How to Spot a Fake Vietnam Visa Website
Last updated: June 2026 · Written by the GoVietVisa processing team
Quick answer: There is only one official Vietnam eVisa site — evisa.gov.vn (also evisa.xuatnhapcanh.gov.vn), run by the Immigration Department. Everything else is either a private assistance service or a scam. A legitimate service is fine as long as it says clearly that it is private and not the government; the real danger is sites that impersonate the government, hide their fees, or harvest your data. When in doubt, check the domain and look for who actually runs the site.
Vietnam's eVisa being open to all nationalities has created a flood of lookalike websites. Some are honest services; others are built to confuse travelers into overpaying or handing over passport and card data.
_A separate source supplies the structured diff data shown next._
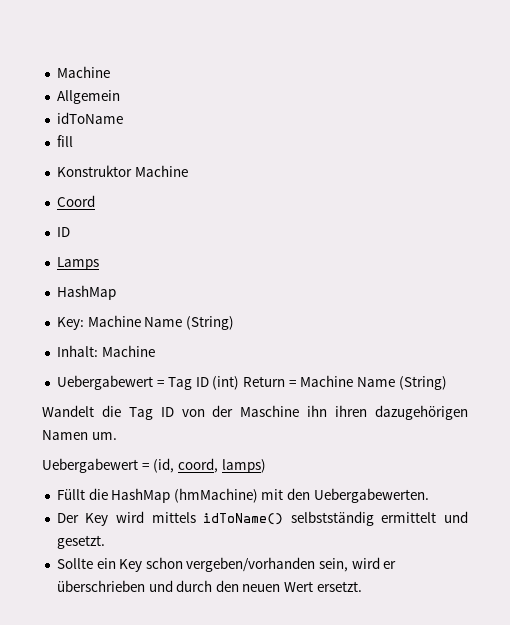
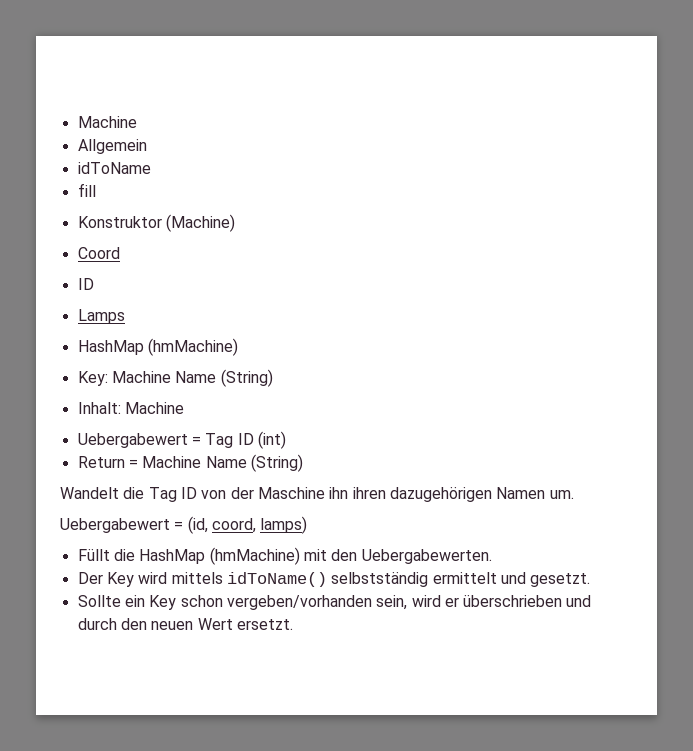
[134,165,188,177] Machine -> [165,214,235,232] (Machine)
(116, 292) none -> [147,338,238,356] (hmMachine)
(240, 383) none -> (286, 440) //

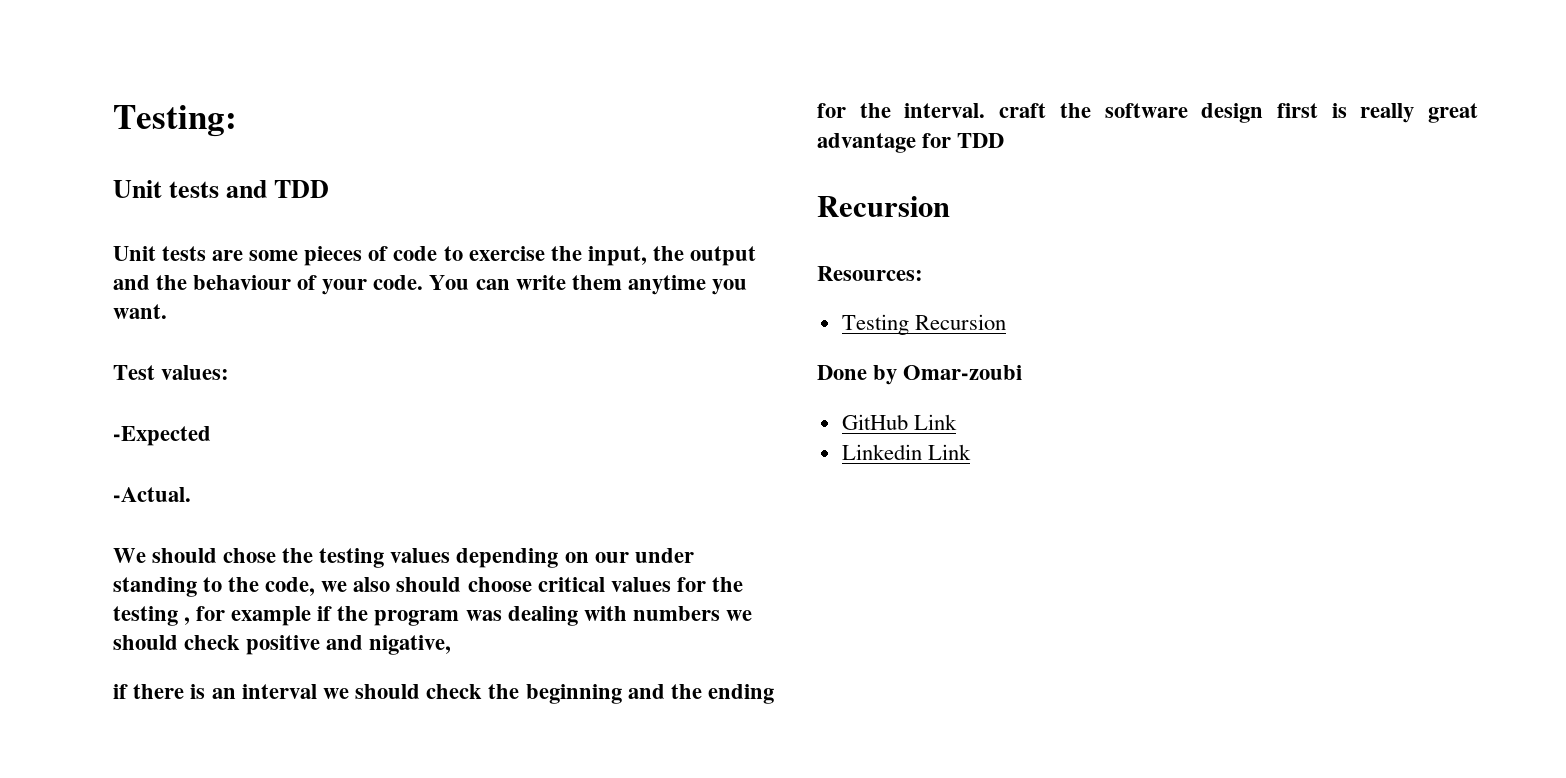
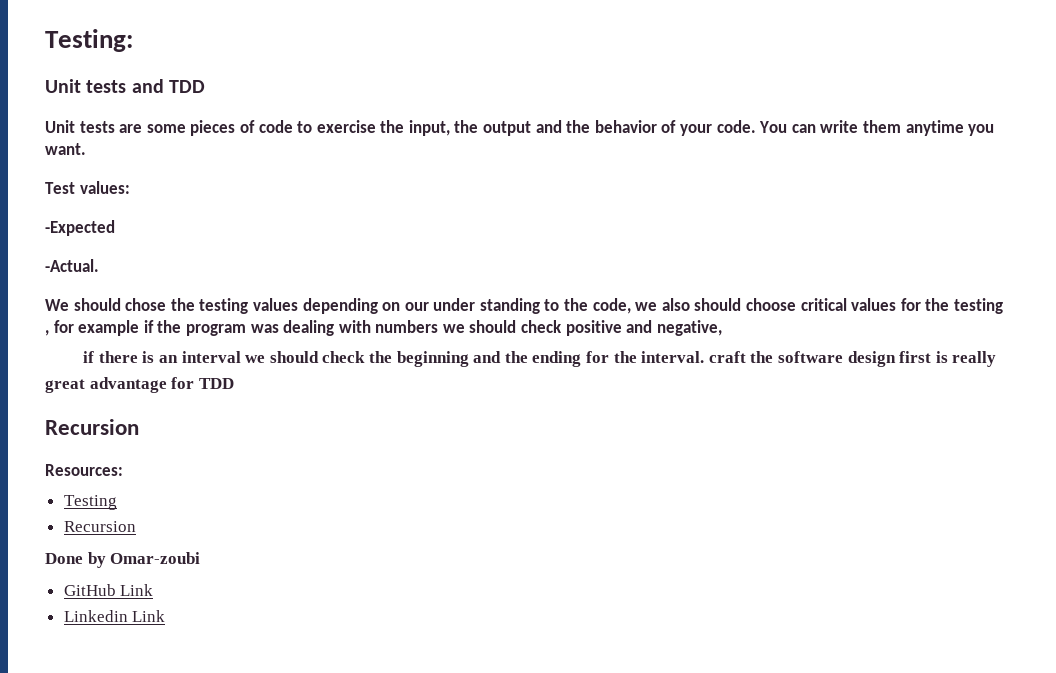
[193,275,292,290] behaviour -> [594,120,657,133] behavior
[369,635,452,655] nigative, -> [656,320,722,336] negative,
(909, 324) none -> (117, 502) //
Here is how to tell the difference and protect yourself.
There Is Only One Official Site
The Vietnam Immigration Department issues eVisas through a single government portal, evisa.gov.vn. Only a genuine government site uses the .gov.vn domain. If a site ends in .com, .org, .net, or anything else, it is not the government — it may still be a perfectly legitimate private service, but it is not official, and it should never claim to be.
Red Flags of a Scam Site
- Claims to be “official” or “government” while not using a .gov.vn domain.
- Hides the service fee — presents an inflated total as if it were entirely the government fee.
- No company details — no real address, no contact, no terms.
- Lookalike branding — copies the government logo, colors, or a near-identical domain name.
- Pressure and urgency — countdowns, “only today” pricing, or guarantees of instant approval.
- Arrived via an ad or message promising suspiciously cheap or one-hour visas.
“Official-Looking” Does Not Mean Official
The most effective scams look polished and government-like on purpose. A professional design, a flag logo, and the word “official” in the text mean nothing. The two things that actually matter are the domain (is it .gov.vn?) and transparency (does the site openly say it is a private service and show its fee?). Judge those, not the visuals.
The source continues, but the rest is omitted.